Web document revisions:

==============================

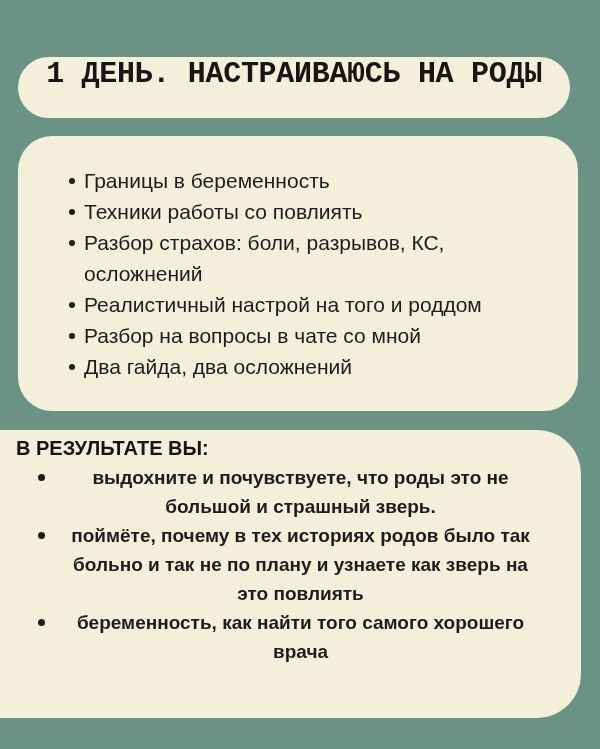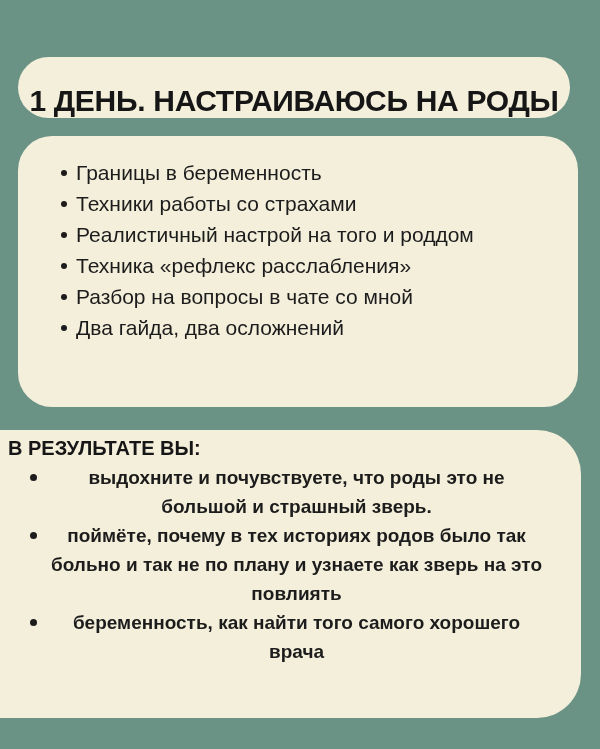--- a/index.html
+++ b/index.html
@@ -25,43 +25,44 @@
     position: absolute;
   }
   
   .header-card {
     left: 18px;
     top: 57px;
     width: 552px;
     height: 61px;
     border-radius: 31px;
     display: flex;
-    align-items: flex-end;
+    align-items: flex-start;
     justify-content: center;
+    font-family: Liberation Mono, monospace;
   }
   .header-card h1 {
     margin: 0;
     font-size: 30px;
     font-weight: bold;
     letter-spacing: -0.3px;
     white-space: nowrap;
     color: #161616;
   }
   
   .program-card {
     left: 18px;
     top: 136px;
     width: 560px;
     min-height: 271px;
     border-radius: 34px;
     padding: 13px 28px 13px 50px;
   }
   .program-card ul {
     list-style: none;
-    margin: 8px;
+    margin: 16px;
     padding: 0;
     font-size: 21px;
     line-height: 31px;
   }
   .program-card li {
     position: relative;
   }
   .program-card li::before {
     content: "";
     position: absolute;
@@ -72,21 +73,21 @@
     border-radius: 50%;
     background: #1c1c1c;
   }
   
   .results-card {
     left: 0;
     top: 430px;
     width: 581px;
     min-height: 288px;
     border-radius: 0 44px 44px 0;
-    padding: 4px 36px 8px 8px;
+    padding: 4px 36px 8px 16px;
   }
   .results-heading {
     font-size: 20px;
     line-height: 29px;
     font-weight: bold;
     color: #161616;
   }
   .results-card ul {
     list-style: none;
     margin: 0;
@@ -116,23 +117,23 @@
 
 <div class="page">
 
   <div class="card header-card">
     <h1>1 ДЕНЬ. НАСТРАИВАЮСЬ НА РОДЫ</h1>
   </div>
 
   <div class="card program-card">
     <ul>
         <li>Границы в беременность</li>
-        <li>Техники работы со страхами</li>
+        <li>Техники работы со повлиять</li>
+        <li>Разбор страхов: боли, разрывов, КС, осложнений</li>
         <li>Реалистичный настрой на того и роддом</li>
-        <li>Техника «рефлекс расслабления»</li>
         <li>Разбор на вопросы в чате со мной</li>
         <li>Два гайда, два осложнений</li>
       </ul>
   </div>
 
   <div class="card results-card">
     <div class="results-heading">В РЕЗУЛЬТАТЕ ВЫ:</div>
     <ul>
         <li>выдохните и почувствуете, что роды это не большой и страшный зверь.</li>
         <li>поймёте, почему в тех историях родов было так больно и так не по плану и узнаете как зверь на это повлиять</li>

==============================

Directions ::
Reproduce each line above that contains "border".

Task response ::
     border-radius: 31px;
     border-radius: 34px;
     border-radius: 50%;
     border-radius: 0 44px 44px 0;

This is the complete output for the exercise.